A growing business requires timely and adequate financial assistance to scale at speed. From hiring staff to marketing online, several areas call for investment in order to enable a business to grow sustainably. Fortunately, banks and NBFCs in India offer many types of business loans tailored to meet the various needs of businesses. In this article, we explore different types of business loans available in India to help you decide on the most suitable one.
- Term Loans
Term loans involve borrowing a fixed sum for a specified term, usually with a predefined interest rate. These loans can be used for various financial activities related to the business. Term loans can be secured or unsecured in nature. Typically, they are taken for a specific purpose, such as for operating expenditure requirements. The interest rates and repayment terms vary based on the borrower’s creditworthiness and the lender’s policies.
- Working Capital Loans
Working capital loans are the go-to option for businesses seeking short-term capital to cover day-to-day operational expenses. These loans are also used by businesses to meet a shortage of cash during the off-season. They are typically easier to obtain and have shorter repayment periods than term loans. Working capital loans can be secured or unsecured.
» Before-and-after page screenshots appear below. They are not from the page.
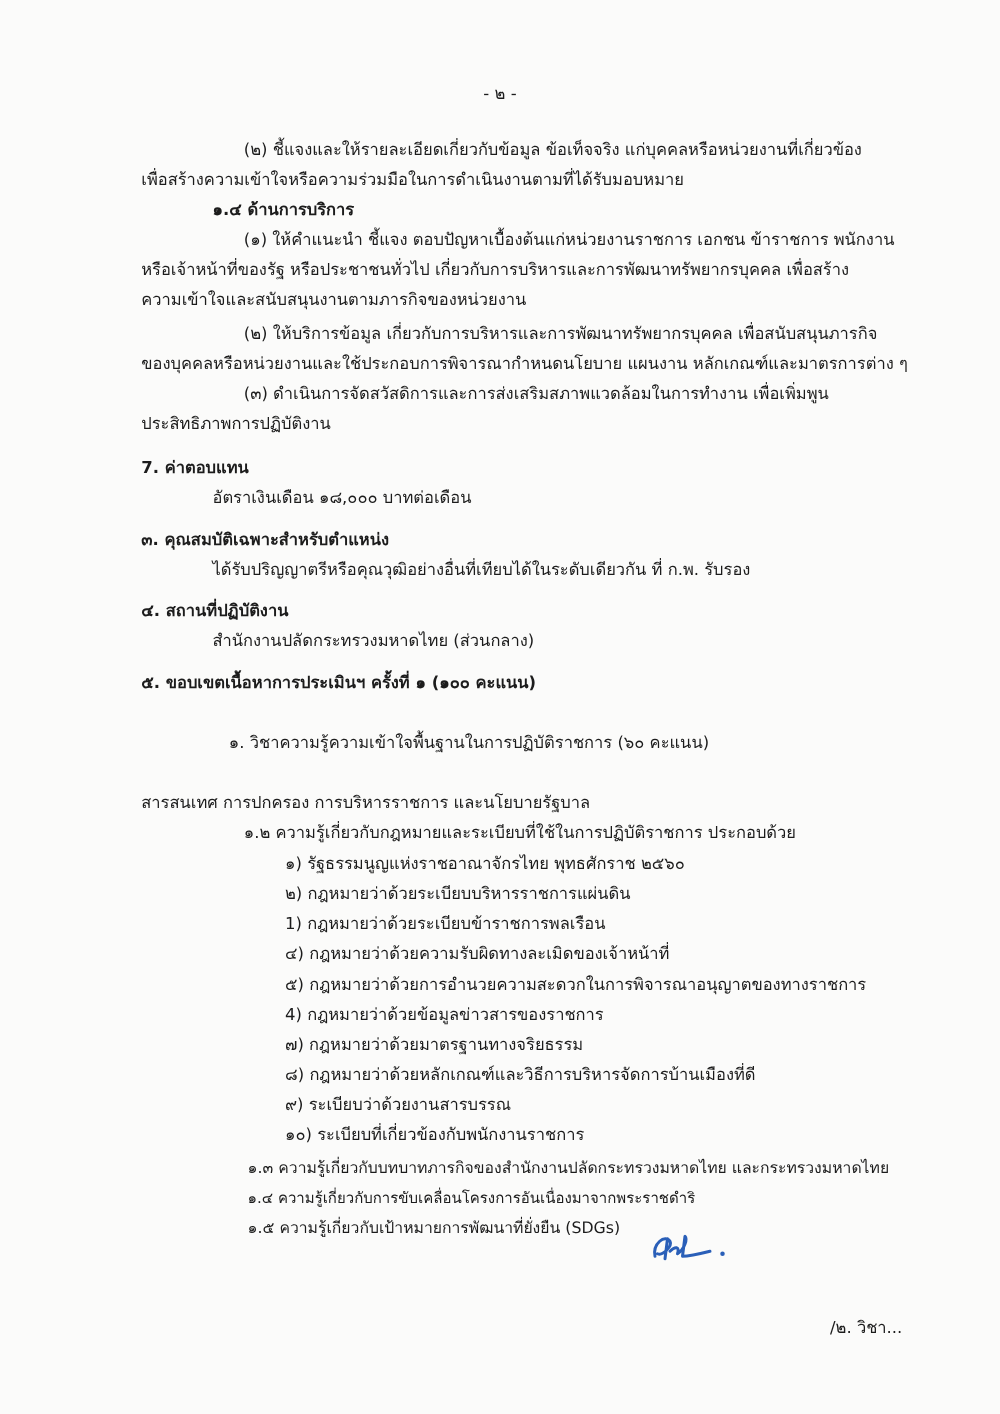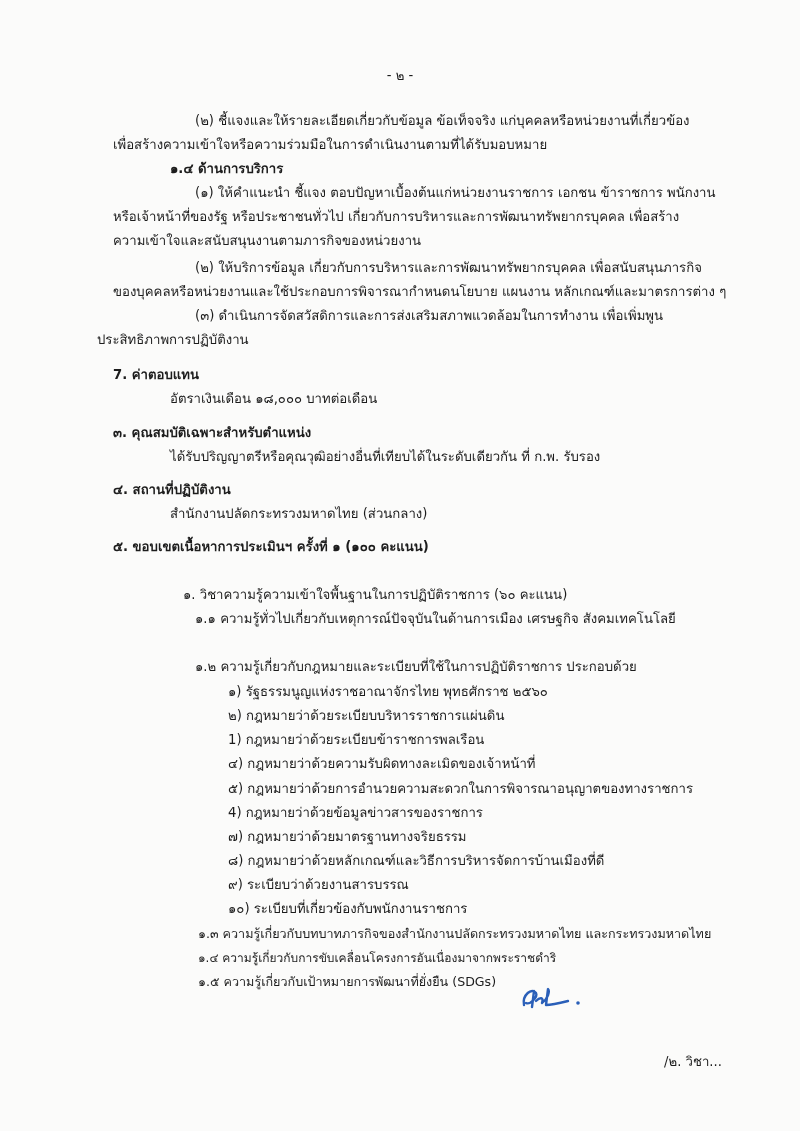--- a/index.html
+++ b/index.html
@@ -36,34 +36,34 @@
   <div class="ln" style="left:195px; top:112px;">(๒) ชี้แจงและให้รายละเอียดเกี่ยวกับข้อมูล ข้อเท็จจริง แก่บุคคลหรือหน่วยงานที่เกี่ยวข้อง</div>
   <div class="ln" style="left:113px; top:136px;">เพื่อสร้างความเข้าใจหรือความร่วมมือในการดำเนินงานตามที่ได้รับมอบหมาย</div>
 
   <div class="ln bold" style="left:170px; top:160px;">๑.๔ ด้านการบริการ</div>
   <div class="ln" style="left:195px; top:184px;">(๑) ให้คำแนะนำ ชี้แจง ตอบปัญหาเบื้องต้นแก่หน่วยงานราชการ เอกชน ข้าราชการ พนักงาน</div>
   <div class="ln" style="left:113px; top:208px;">หรือเจ้าหน้าที่ของรัฐ หรือประชาชนทั่วไป เกี่ยวกับการบริหารและการพัฒนาทรัพยากรบุคคล เพื่อสร้าง</div>
   <div class="ln" style="left:113px; top:232px;">ความเข้าใจและสนับสนุนงานตามภารกิจของหน่วยงาน</div>
   <div class="ln" style="left:195px; top:259px;">(๒) ให้บริการข้อมูล เกี่ยวกับการบริหารและการพัฒนาทรัพยากรบุคคล เพื่อสนับสนุนภารกิจ</div>
   <div class="ln" style="left:113px; top:283px;">ของบุคคลหรือหน่วยงานและใช้ประกอบการพิจารณากำหนดนโยบาย แผนงาน หลักเกณฑ์และมาตรการต่าง ๆ</div>
   <div class="ln" style="left:195px; top:307px;">(๓) ดำเนินการจัดสวัสดิการและการส่งเสริมสภาพแวดล้อมในการทำงาน เพื่อเพิ่มพูน</div>
-  <div class="ln" style="left:97px; top:331px;">ประสิทธิภาพการปฏิบัติงาน</div>
+  <div class="ln" style="left:113px; top:331px;">ประสิทธิภาพการปฏิบัติงาน</div>
 
   <div class="ln bold" style="left:113px; top:366px;">7. ค่าตอบแทน</div>
   <div class="ln" style="left:170px; top:390px;">อัตราเงินเดือน ๑๘,๐๐๐ บาทต่อเดือน</div>
 
   <div class="ln bold" style="left:113px; top:424px;">๓. คุณสมบัติเฉพาะสำหรับตำแหน่ง</div>
   <div class="ln" style="left:170px; top:448px;">ได้รับปริญญาตรีหรือคุณวุฒิอย่างอื่นที่เทียบได้ในระดับเดียวกัน ที่ ก.พ. รับรอง</div>
 
   <div class="ln bold" style="left:113px; top:481px;">๔. สถานที่ปฏิบัติงาน</div>
   <div class="ln" style="left:170px; top:505px;">สำนักงานปลัดกระทรวงมหาดไทย (ส่วนกลาง)</div>
 
   <div class="ln bold" style="left:113px; top:538px;">๕. ขอบเขตเนื้อหาการประเมินฯ ครั้งที่ ๑ (๑๐๐ คะแนน)</div>
   <div class="ln" style="left:183px; top:586px;">๑. วิชาความรู้ความเข้าใจพื้นฐานในการปฏิบัติราชการ (๖๐ คะแนน)</div>
-  <div class="ln" style="left:195px; top:610px;">๑.๑ ความรู้ทั่วไปเกี่ยวกับเหตุการณ์ปัจจุบันในด้านการเมือง เศรษฐกิจ สังคมเทคโนโลยี</div>
+  <div class="ln" style="left:113px; top:634px;">สารสนเทศ การปกครอง การบริหารราชการ และนโยบายรัฐบาล</div>
   <div class="ln" style="left:195px; top:658px;">๑.๒ ความรู้เกี่ยวกับกฎหมายและระเบียบที่ใช้ในการปฏิบัติราชการ ประกอบด้วย</div>
 
   <div class="ln" style="left:228px; top:683px;">๑) รัฐธรรมนูญแห่งราชอาณาจักรไทย พุทธศักราช ๒๕๖๐</div>
   <div class="ln" style="left:228px; top:707px;">๒) กฎหมายว่าด้วยระเบียบบริหารราชการแผ่นดิน</div>
   <div class="ln" style="left:228px; top:731px;">1) กฎหมายว่าด้วยระเบียบข้าราชการพลเรือน</div>
   <div class="ln" style="left:228px; top:755px;">๔) กฎหมายว่าด้วยความรับผิดทางละเมิดของเจ้าหน้าที่</div>
   <div class="ln" style="left:228px; top:780px;">๕) กฎหมายว่าด้วยการอำนวยความสะดวกในการพิจารณาอนุญาตของทางราชการ</div>
   <div class="ln" style="left:228px; top:804px;">4) กฎหมายว่าด้วยข้อมูลข่าวสารของราชการ</div>
   <div class="ln" style="left:228px; top:828px;">๗) กฎหมายว่าด้วยมาตรฐานทางจริยธรรม</div>
   <div class="ln" style="left:228px; top:852px;">๘) กฎหมายว่าด้วยหลักเกณฑ์และวิธีการบริหารจัดการบ้านเมืองที่ดี</div>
- Loans Against Securities
Loans against securities are a type of borrowing where businesses pledge their financial assets, such as stocks, bonds, or mutual funds, as collateral to secure a loan from a financial institution. The value of the securities determines the loan amount; if the borrower defaults, the lender can sell the assets to recover the loan amount.
- Unsecured Loans
Many lenders also offer unsecured loans to help businesses expand. These loans do not require any collateral and are ideal for small businesses that do not possess tangible assets to pledge. Unsecured loans can be used to meet a variety of business needs such as working capital requirements, finance for business expansion, new inventory purchases, salary payments, and bridge funding among others.
- Machinery & Equipment Loans
Machinery and equipment loans are used for investing in machinery, equipment, or technology upgrades. These loans help companies purchase or lease essential assets crucial to their operations. Interest rates are usually competitive, and the assets themselves often serve as collateral, reducing the risk for lenders.
- Overdraft Facility
An overdraft facility is provided by banks, allowing account holders access to cash over and above their account balance, up to a specific limit. Interest is charged on the amount used from the approved limit on a daily basis. The credit limit depends on the customer’s banking history, creditworthiness, cash flow, and repayment track record.
- Invoice Financing
Invoice financing provides a viable solution for businesses dealing with delayed customer payments. In this arrangement, lenders advance a percentage of the outstanding invoice amount, allowing enterprises to bridge cash flow gaps while awaiting payments. Once the customer settles the invoice, the lender receives the funds directly.
To help growing businesses meet their needs, financial institutions in India provide different types of business loans. To pick the right financing product, a company must take stock of its goals and compare different lenders. Applying for an online business loan is simple, easy, and fast. Banks today offer high loan amounts, flexible repayment terms, and easy application processes, making it easy for businesses to procure funds in times of need.